[Edit tracking data]

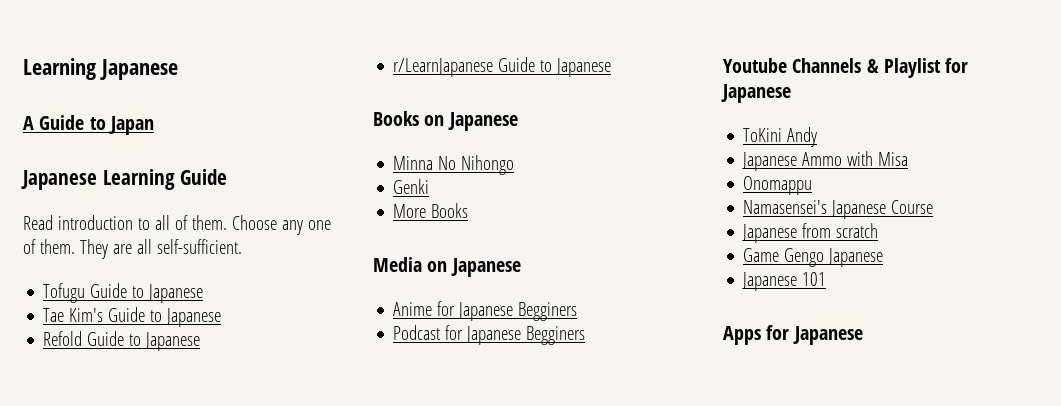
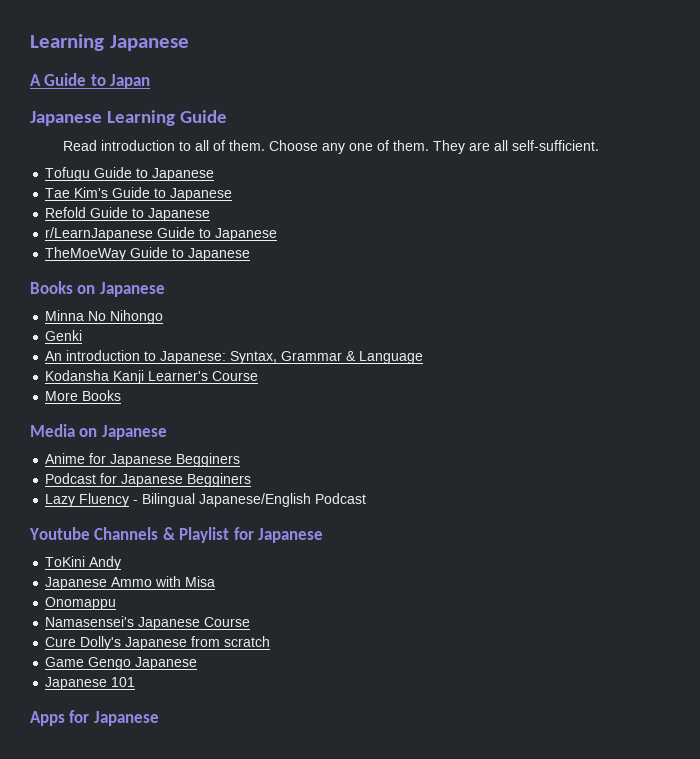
(612, 67) none -> [45,247,251,261] // TheMoeWay Guide to Japanese
(430, 186) none -> [45,350,424,364] [45,370,259,384] // An introduction to Japanese: Syntax, Grammar & Language // Kodansha Kanji Learner's Course
(586, 335) none -> [45,493,367,507] // Lazy Fluency - Bilingual Japanese/English Podcast
(934, 207) none -> [45,636,122,650] Cure Dolly's

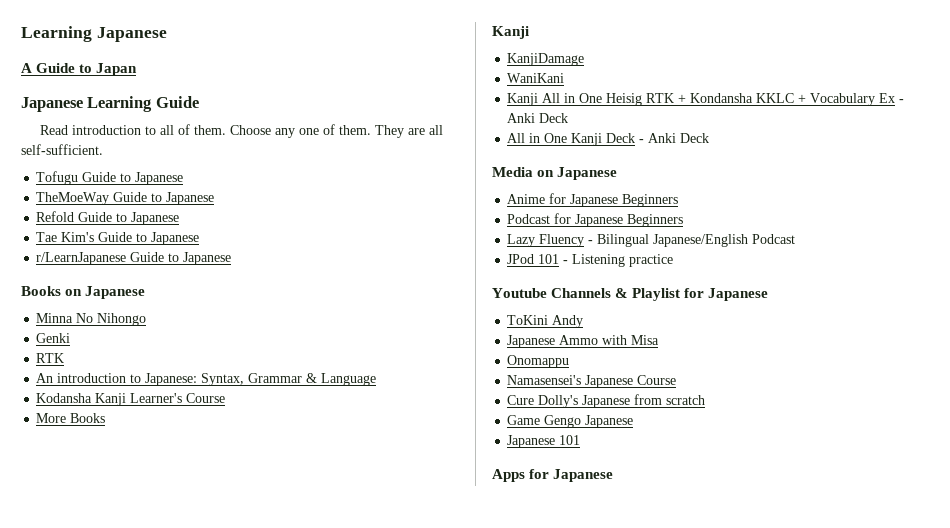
[45,187,109,198] Tae Kim's -> [36,192,110,205] TheMoeWay
[45,227,278,241] [45,247,127,261] r/LearnJapanese Guide to Japanese // TheMoeWay -> [36,232,200,245] [36,252,127,265] Tae Kim's Guide to Japanese // r/LearnJapanese
(83, 335) none -> [36,353,65,363] // RTK
(122, 395) none -> [492,26,529,39] [507,53,585,66] [507,73,565,83] [507,93,905,106] [507,113,569,123] [507,133,710,146] // Kanji // KanjiDamage // WaniKani // Kanji All in One Heisig RTK + Kondansha KKLC + Vocabulary Ex - Anki Deck // All in One Kanji Deck - Anki Deck
[176,453,241,467] Begginers -> [622,194,679,207] Beginners
[187,473,252,487] Begginers -> [627,214,684,227] Beginners
(367, 498) none -> [507,254,674,267] // JPod 101 - Listening practice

◆ INSTRUCTIONS FOR THE TASK ◆
Please return the records as they stand, word for word, with no pictures.

◆ SOLUTION TO THE EXERCISE ◆
(612, 67) none -> [45,247,251,261] // TheMoeWay Guide to Japanese
(430, 186) none -> [45,350,424,364] [45,370,259,384] // An introduction to Japanese: Syntax, Grammar & Language // Kodansha Kanji Learner's Course
(586, 335) none -> [45,493,367,507] // Lazy Fluency - Bilingual Japanese/English Podcast
(934, 207) none -> [45,636,122,650] Cure Dolly's

[45,187,109,198] Tae Kim's -> [36,192,110,205] TheMoeWay
[45,227,278,241] [45,247,127,261] r/LearnJapanese Guide to Japanese // TheMoeWay -> [36,232,200,245] [36,252,127,265] Tae Kim's Guide to Japanese // r/LearnJapanese
(83, 335) none -> [36,353,65,363] // RTK
(122, 395) none -> [492,26,529,39] [507,53,585,66] [507,73,565,83] [507,93,905,106] [507,113,569,123] [507,133,710,146] // Kanji // KanjiDamage // WaniKani // Kanji All in One Heisig RTK + Kondansha KKLC + Vocabulary Ex - Anki Deck // All in One Kanji Deck - Anki Deck
[176,453,241,467] Begginers -> [622,194,679,207] Beginners
[187,473,252,487] Begginers -> [627,214,684,227] Beginners
(367, 498) none -> [507,254,674,267] // JPod 101 - Listening practice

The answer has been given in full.